#### Extracted entries
----------------

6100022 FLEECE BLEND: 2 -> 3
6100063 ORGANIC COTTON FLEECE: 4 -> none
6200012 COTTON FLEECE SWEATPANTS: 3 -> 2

----------------

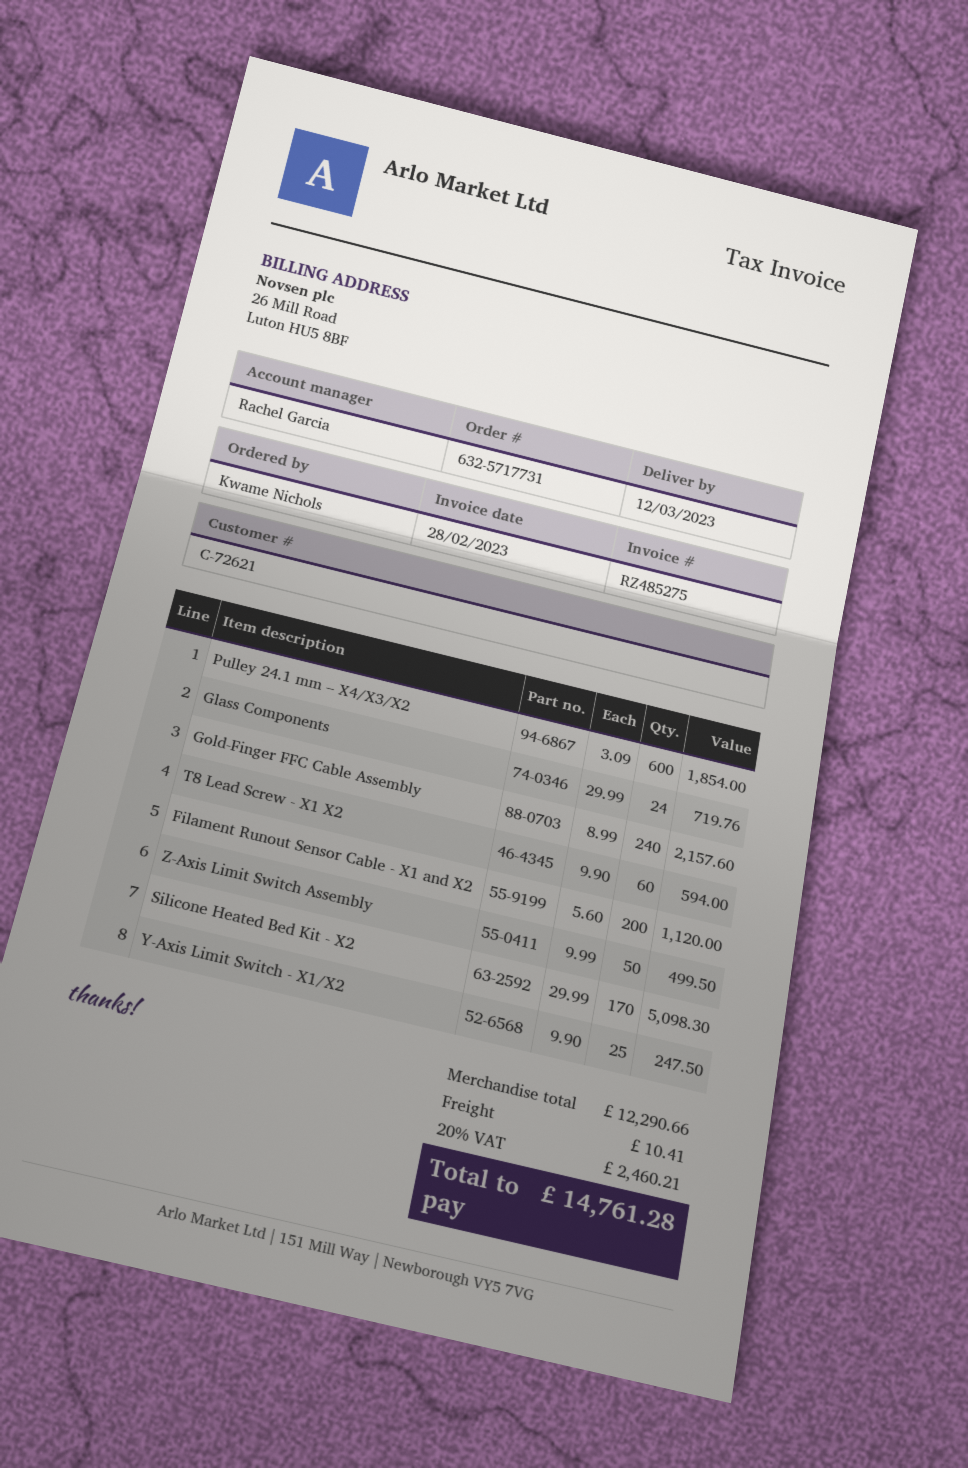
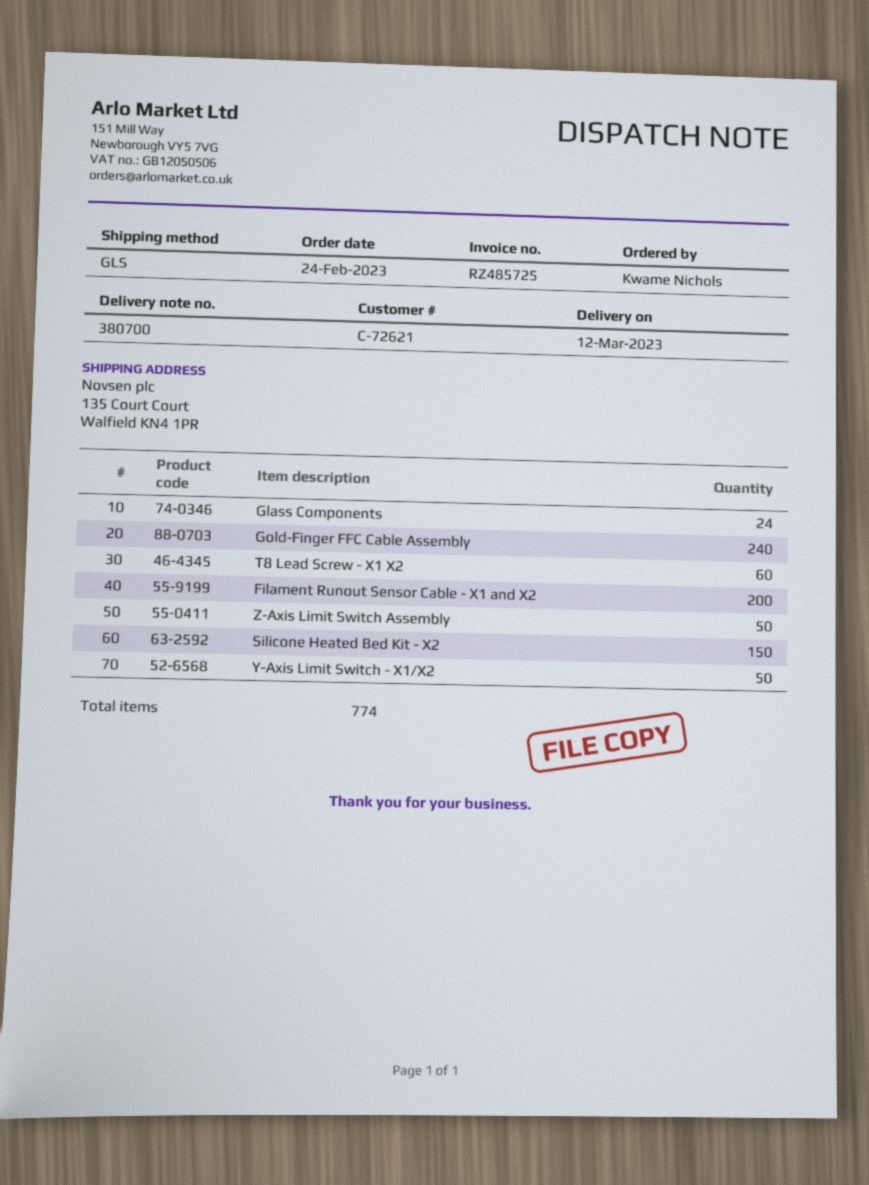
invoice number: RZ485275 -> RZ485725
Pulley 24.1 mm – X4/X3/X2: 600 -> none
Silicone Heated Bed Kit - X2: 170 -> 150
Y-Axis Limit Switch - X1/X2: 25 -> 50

----------------

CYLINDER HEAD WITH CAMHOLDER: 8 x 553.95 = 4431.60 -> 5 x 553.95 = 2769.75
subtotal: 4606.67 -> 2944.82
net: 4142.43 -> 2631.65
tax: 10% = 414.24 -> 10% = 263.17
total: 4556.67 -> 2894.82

----------------

#### Your assignment
Please, from the entries above, set down exactly the lines from the one containing "6100022 FLEECE BLEND: 2 -> 3" through the one containing "6200012 COTTON FLEECE SWEATPANTS: 3 -> 2", and only those.

#### Exercise answer
6100022 FLEECE BLEND: 2 -> 3
6100063 ORGANIC COTTON FLEECE: 4 -> none
6200012 COTTON FLEECE SWEATPANTS: 3 -> 2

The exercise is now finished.